The next point made by Mr Sanger was that the subpoena was effected for an ulterior purpose because the documents sought by it would be provided on discovery by the 2nd third party. The answer to that has already been revealed in these reasons, namely, the documents to be obtained on the subpoena are not necessarily the same as those that are to be provided on discovery by the 2nd third party.
As an alternative, it seems to me, the fifth point made by Mr Sanger was that the subpoena goes against an agreement reached with the 2nd third party by the defendant extending the time for discovery to 15 February. Accordingly it is put that the subpoena should not have been called on earlier than that. Again, the processes of subpoena and discovery are different. The agreement that was reached was apparently one as to discovery and had nothing to do with the return of the subpoena, which, as I say, was directed to producing documents for the purposes of advancing the defendant's application to strike out the counter-claim against her.
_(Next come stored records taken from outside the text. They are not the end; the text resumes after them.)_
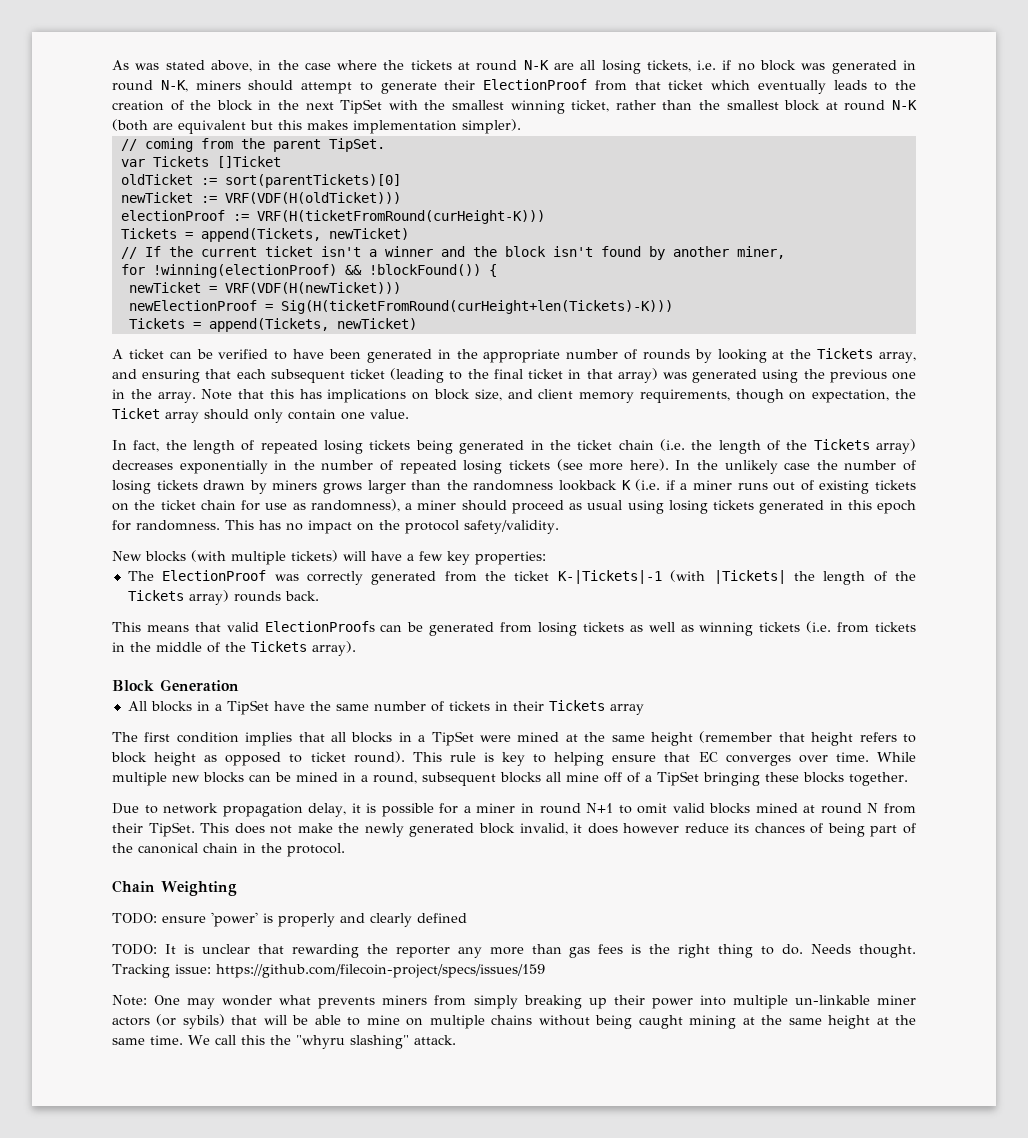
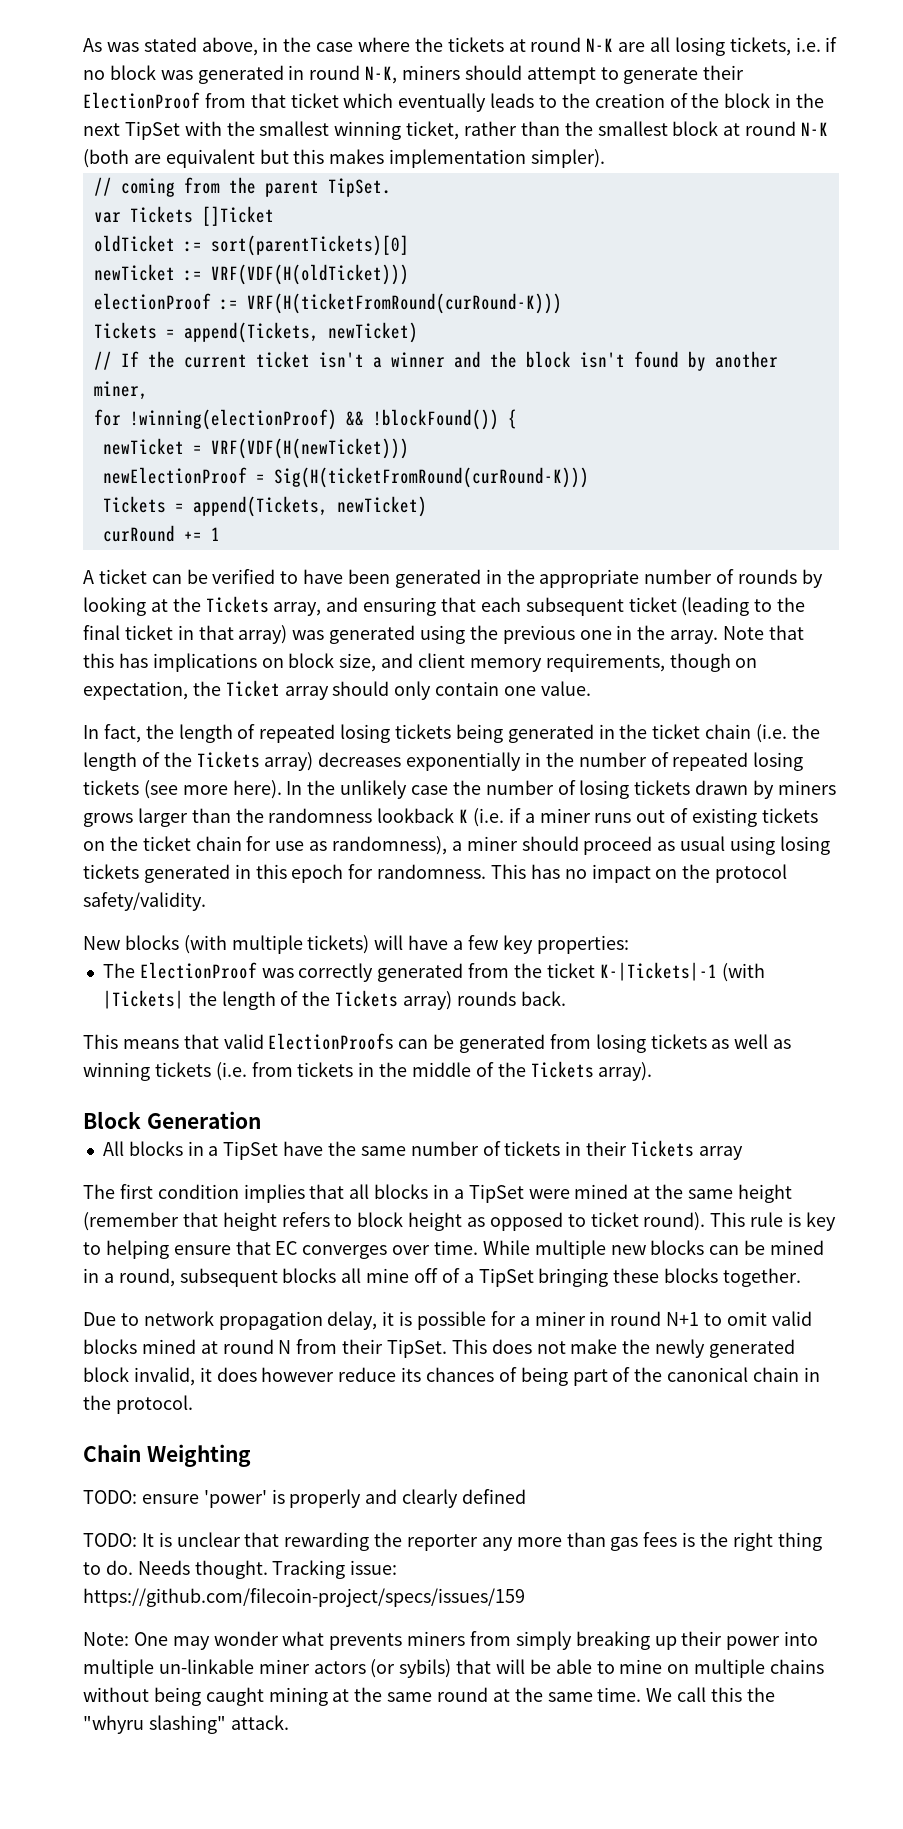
- electionProof := VRF(H(ticketFromRound(curHeight-K)))
+ electionProof := VRF(H(ticketFromRound(curRound-K)))
- newElectionProof = Sig(H(ticketFromRound(curHeight+len(Tickets)-K)))
+ newElectionProof = Sig(H(ticketFromRound(curRound-K)))
  Tickets = append(Tickets, newTicket)
+ curRound += 1
- Note: One may wonder what prevents miners from simply breaking up their power into multiple un-linkable miner actors (or sybils) that will be able to mine on multiple chains without being caught mining at the same height at the same time.
+ Note: One may wonder what prevents miners from simply breaking up their power into multiple un-linkable miner actors (or sybils) that will be able to mine on multiple chains without being caught mining at the same round at the same time.

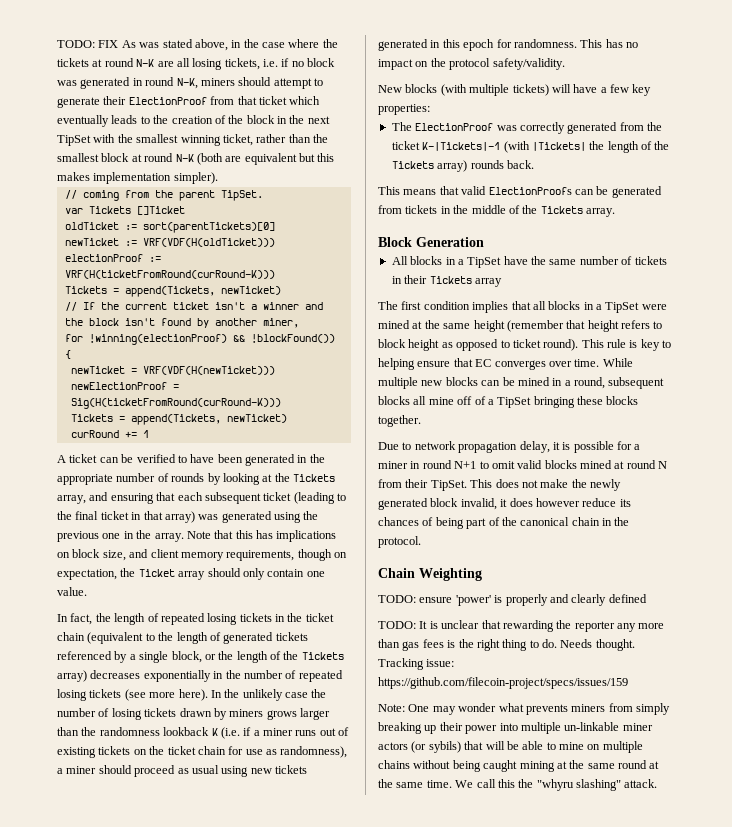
- As was stated above, in the case where the tickets at round N-K are all losing tickets, i.e. if no block was generated in round N-K, miners should attempt to generate their ElectionProof from that ticket which eventually leads to the creation of the block in the next TipSet with the smallest winning ticket, rather than the smallest block at round N-K (both are equivalent but this makes implementation simpler).
+ TODO: FIX As was stated above, in the case where the tickets at round N-K are all losing tickets, i.e. if no block was generated in round N-K, miners should attempt to generate their ElectionProof from that ticket which eventually leads to the creation of the block in the next TipSet with the smallest winning ticket, rather than the smallest block at round N-K (both are equivalent but this makes implementation simpler).
- In fact, the length of repeated losing tickets being generated in the ticket chain (i.e. the length of the Tickets array) decreases exponentially in the number of repeated losing tickets (see more here).
+ In fact, the length of repeated losing tickets in the ticket chain (equivalent to the length of generated tickets referenced by a single block, or the length of the Tickets array) decreases exponentially in the number of repeated losing tickets (see more here).
- In the unlikely case the number of losing tickets drawn by miners grows larger than the randomness lookback K (i.e. if a miner runs out of existing tickets on the ticket chain for use as randomness), a miner should proceed as usual using losing tickets generated in this epoch for randomness.
+ In the unlikely case the number of losing tickets drawn by miners grows larger than the randomness lookback K (i.e. if a miner runs out of existing tickets on the ticket chain for use as randomness), a miner should proceed as usual using new tickets generated in this epoch for randomness.
- This means that valid ElectionProofs can be generated from losing tickets as well as winning tickets (i.e. from tickets in the middle of the Tickets array).
+ This means that valid ElectionProofs can be generated from tickets in the middle of the Tickets array.

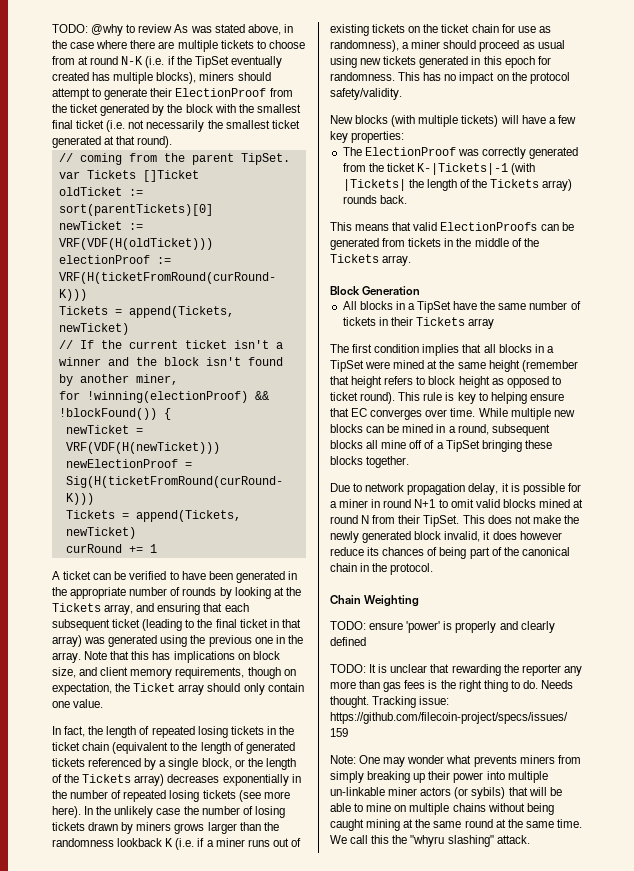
- TODO: FIX As was stated above, in the case where the tickets at round N-K are all losing tickets, i.e. if no block was generated in round N-K, miners should attempt to generate their ElectionProof from that ticket which eventually leads to the creation of the block in the next TipSet with the smallest winning ticket, rather than the smallest block at round N-K (both are equivalent but this makes implementation simpler).
+ TODO: @why to review As was stated above, in the case where there are multiple tickets to choose from at round N-K (i.e. if the TipSet eventually created has multiple blocks), miners should attempt to generate their ElectionProof from the ticket generated by the block with the smallest final ticket (i.e. not necessarily the smallest ticket generated at that round).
For those short reasons, I find that there is no basis upon which to uphold the submission that the subpoena is an abuse of the process of the court. Considering the matter de novo, I would have made the same orders as those made by Master Wheeler, being the orders which are currently under appeal.
Thus, I dismiss the appeal by the 2nd third party against the order of Master Wheeler of 7 December 2004.
(Discussion ensued re costs.)
HIS HONOUR:
Costs will be ordered as usual, in other words, that the 2nd third party pay the costs of the appeal to the defendant.
I order -
1.The appeal from the order of Master Wheeler made 7 December 2004 be dismissed.
2.The 2nd third party pay the costs of the appeal to the defendant.